Predictive Block-Matching Algorithm for Wireless Video Sensor Network Using Neural Network

Show more

1. Introduction

A good wireless multimedia sensor network (WMSN) must be energy efficient, for the possibility of operating in harsh environment and lack of maintenance [1] [2] [3] . However, video encoding requires massive amount of calculation power. Taking H.264 standard as an example, processing an HDTV (720P) video signal in real time requires a 3600 GIPS processor with 5570 GB/s memory band-width [4] [5] , which exceeds the computing power of most desktop processor. Apart from implementing more advanced processers with higher energy efficiency ratio, which will increase the hardware cost, using more efficient encoding algorithm is a more practical option.

For a video encoding system, predictive coding is the key part and requires more calculation than other parts such as entropy coding.
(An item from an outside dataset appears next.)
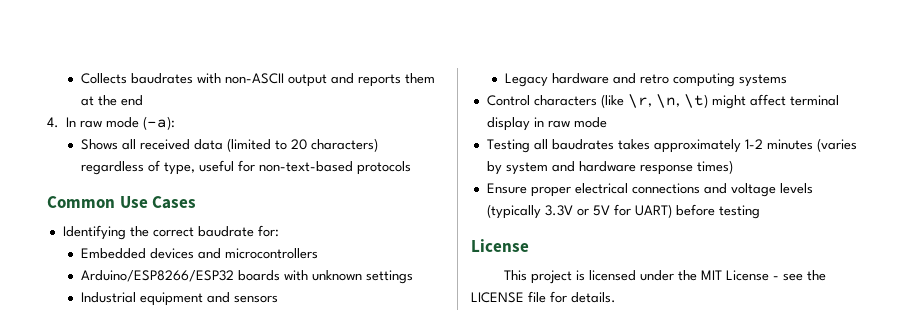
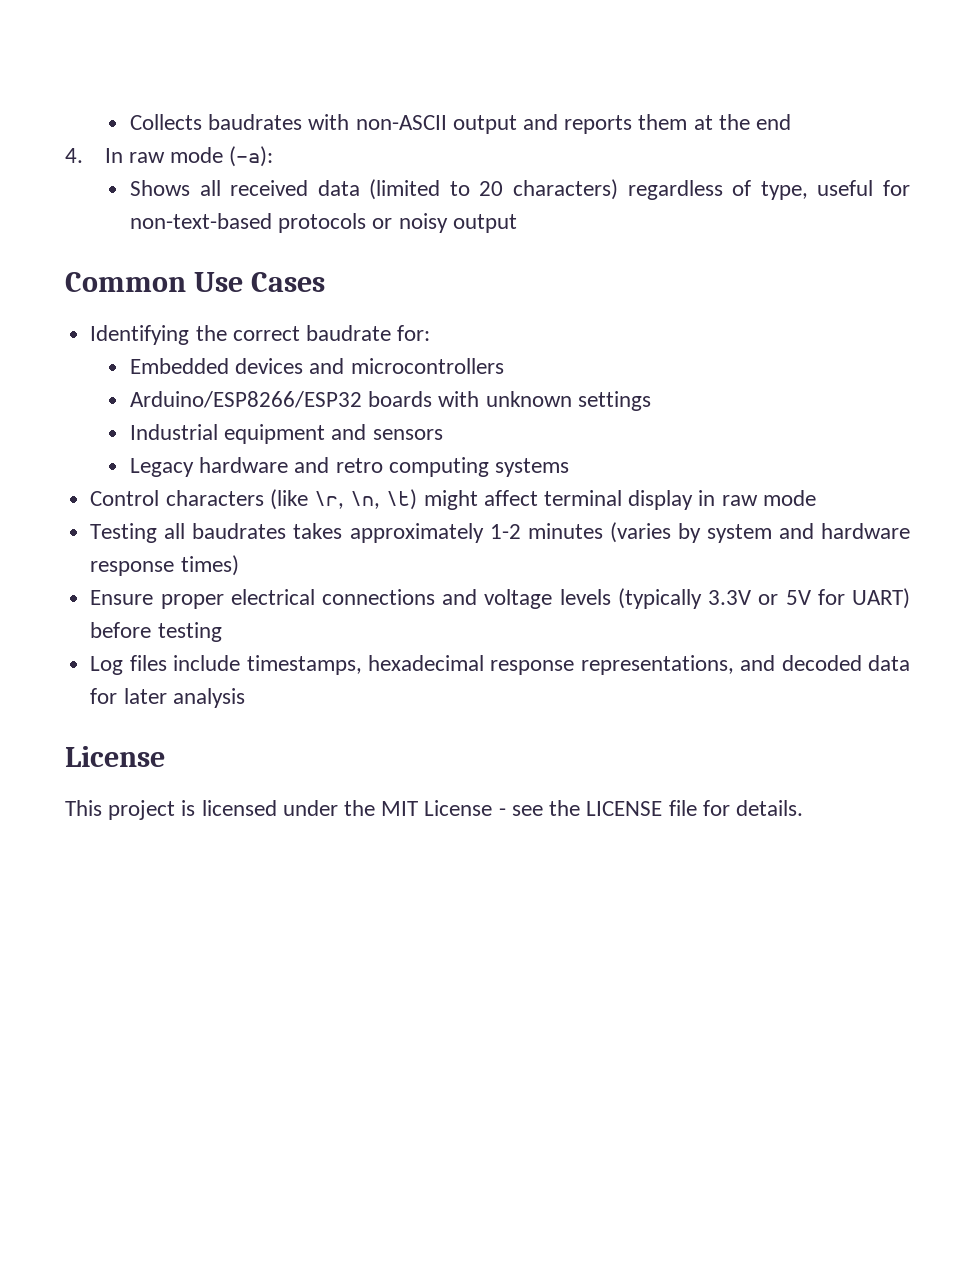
- Shows all received data (limited to 20 characters) regardless of type, useful for non-text-based protocols
+ Shows all received data (limited to 20 characters) regardless of type, useful for non-text-based protocols or noisy output
+ Log files include timestamps, hexadecimal response representations, and decoded data for later analysis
Motion estimation plays an important role in predictive coding [6] [7] . Therefore, in the field of video stream transmission for WMSNs, an energy-efficient block-matching algorithm is of high importance. There are variety of block-matching search algorithms for motion estimation, such as three-step search, four-step search, diamond search, modified diamond-square search and gradient descent search, etc. [6] [7] . Prediction technique proposed by Zhang and Zafar [8] , [9] uses a simple prediction model to reduce the search windows size for block-matching, therefore significantly reduced the calculation complexity of motion estimation, with only small sacrifice on image quality. It has been widely used by many researchers in different block-matching algorithms [10] [11] [12] . The prediction model proposed by Zhang and Zafer is straight forward, simply assuming that the current block has the same motion vector as the block at the same place in the previous frame or around it in the same frame. However, in our test the model did not provide high prediction accuracy. Instead of taking a mean value, we believe the reference motion vectors have certain weights. Therefore, we thought of artificial neural network (ANN).

An ANN mimics somewhat the learning process of a human brain. Instead of complex rules and mathematical routines, ANNs are able to learn the key information patterns within a multidimensional information domain [13] [14] . In this report we aim to use a simple back propagation neural network instead of the traditional prediction model, to improve the prediction accuracy. The results show that the proposed neural network can significantly improve the prediction accuracy and leads to better image quality. Because of the simplicity of the neural network, the required calculation is little.

2. Background Research

2.1. Motion Estimation

The principle of block-matching motion estimation is to find out the movement of each microblock compared with the previous frame. Getting motion vector is the first step to do predictive encoding for video compression. To find out the movement information, the current frame is divided into 16 × 16 pixels micro- blocks. Each microblock is compared to the reference frame in a search window of a certain size, therefore locate a microblock which has a minimum MAD (mean absolute difference) value as is shown in Figure 1. The lengths of the microblock moved along the x axis and y axis in pixels are the motion vectors.

2.1.1. Three Step Search

Three-step search (TSS) algorithm was first introduced in 1981 by Koga et al. [15] . It is a classic search algorithm for motion estimation. It is an efficient algorithm which needs only 3 three steps to finish the search in a search window

Figure 1. Block-matching motion estimation.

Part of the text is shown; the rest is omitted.